### Information provided
= = = = = = =
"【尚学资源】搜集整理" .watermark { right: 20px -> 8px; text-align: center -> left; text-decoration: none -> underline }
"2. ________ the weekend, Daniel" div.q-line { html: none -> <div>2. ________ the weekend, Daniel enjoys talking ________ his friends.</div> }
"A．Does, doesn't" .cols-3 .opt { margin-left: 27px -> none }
= = = = = = =
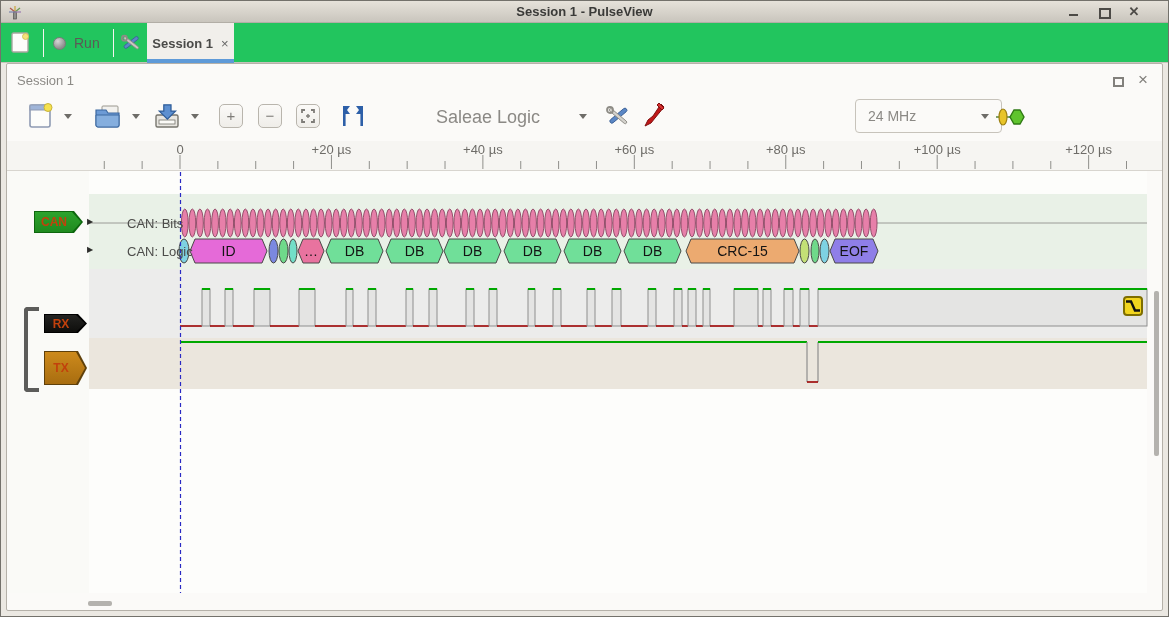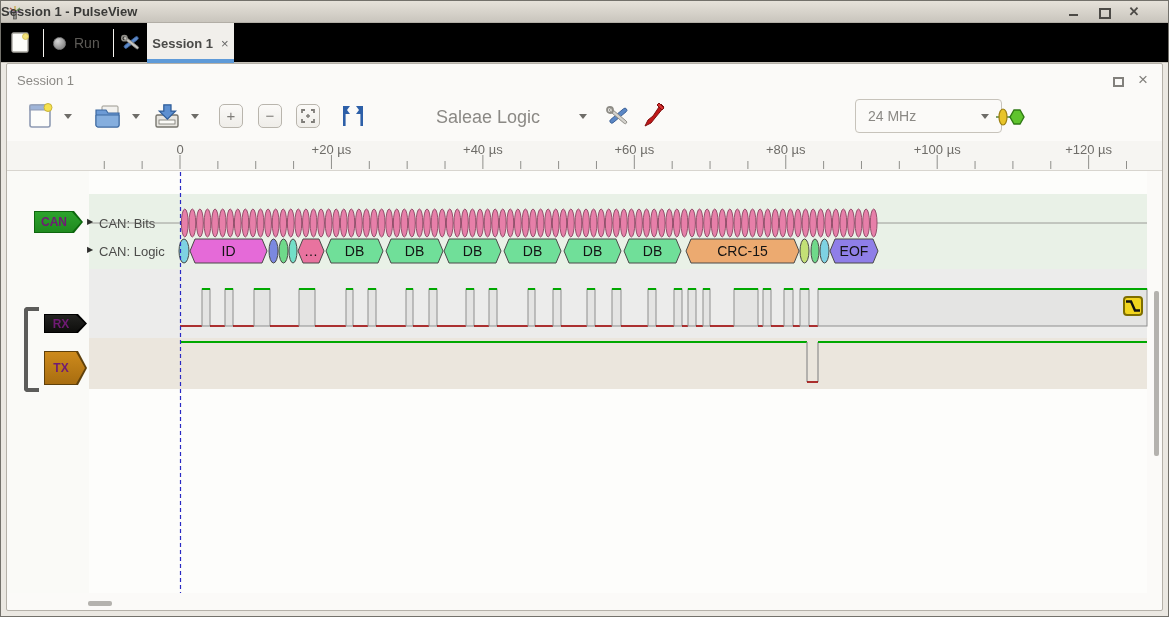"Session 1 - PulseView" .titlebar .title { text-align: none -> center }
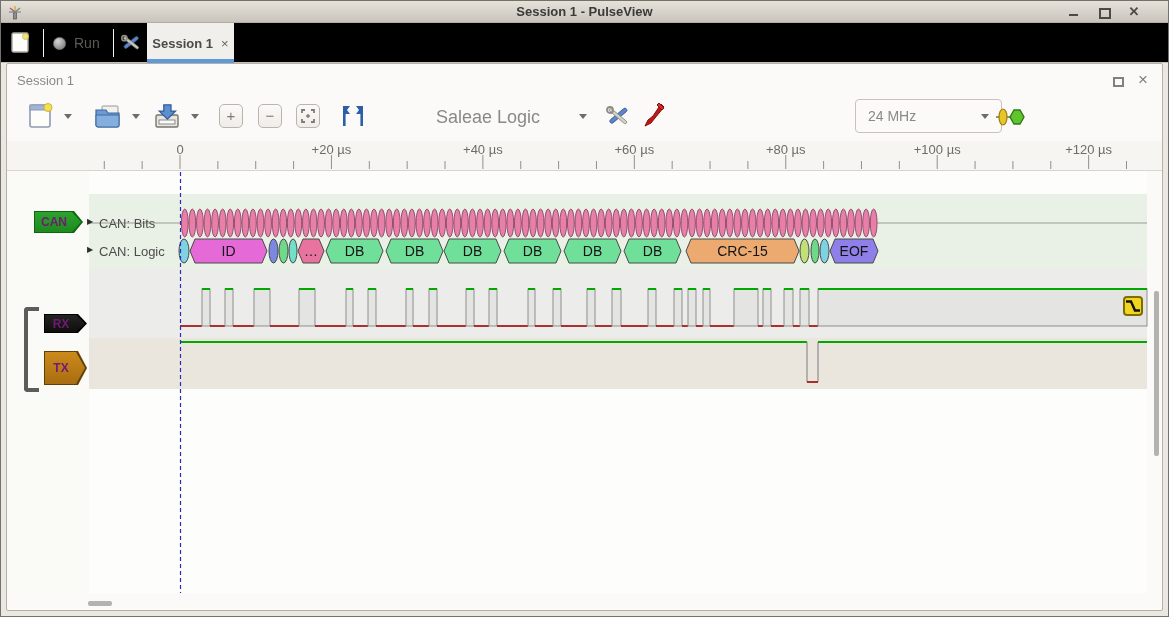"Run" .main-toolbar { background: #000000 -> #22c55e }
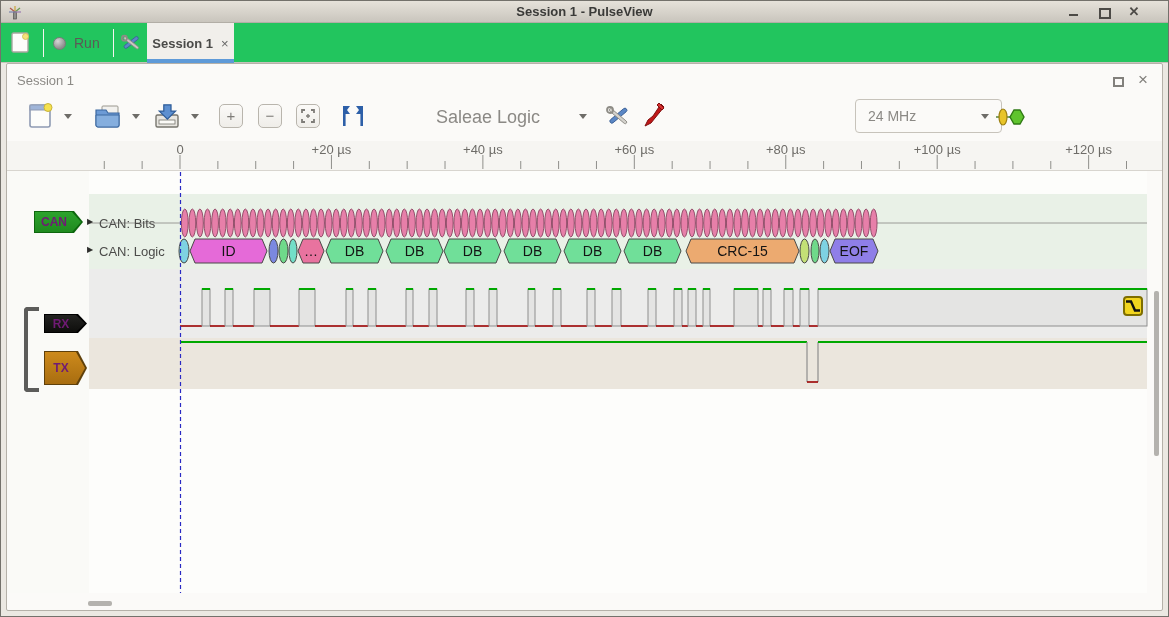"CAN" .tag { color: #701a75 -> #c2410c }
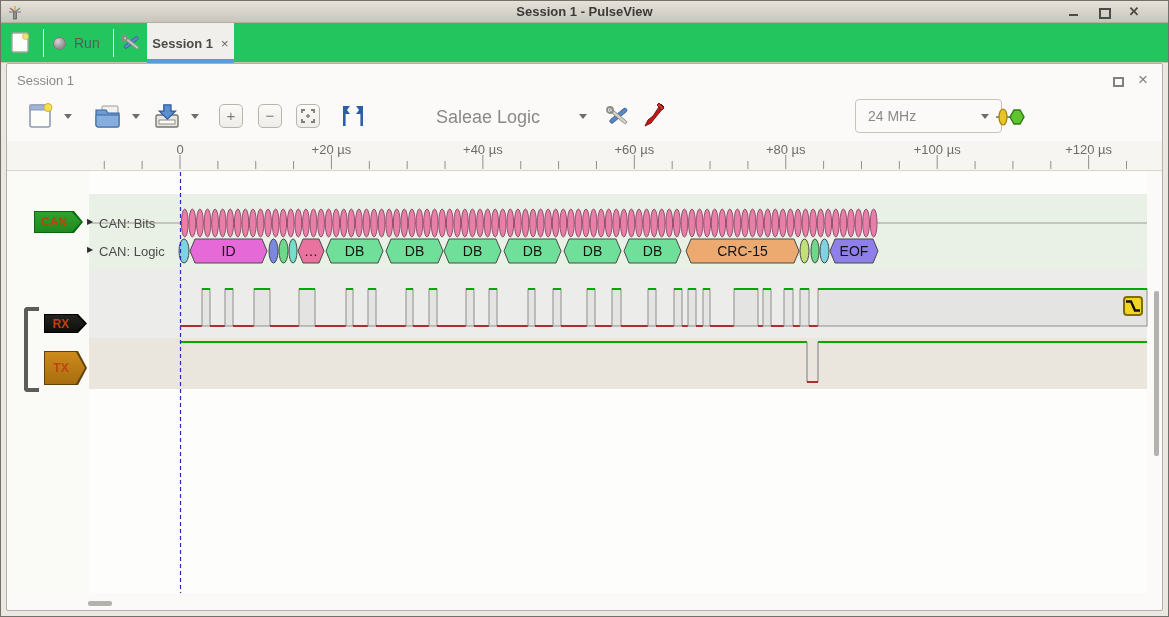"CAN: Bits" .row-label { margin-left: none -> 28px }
= = = = = = =
### Prompt
Above are the records; restate exactly the lines from the one containing "background: #000000 ->" through the one containing "margin-left: none ->", keeping pictures out.

### Solution for this task
"Run" .main-toolbar { background: #000000 -> #22c55e }
"CAN" .tag { color: #701a75 -> #c2410c }
"CAN: Bits" .row-label { margin-left: none -> 28px }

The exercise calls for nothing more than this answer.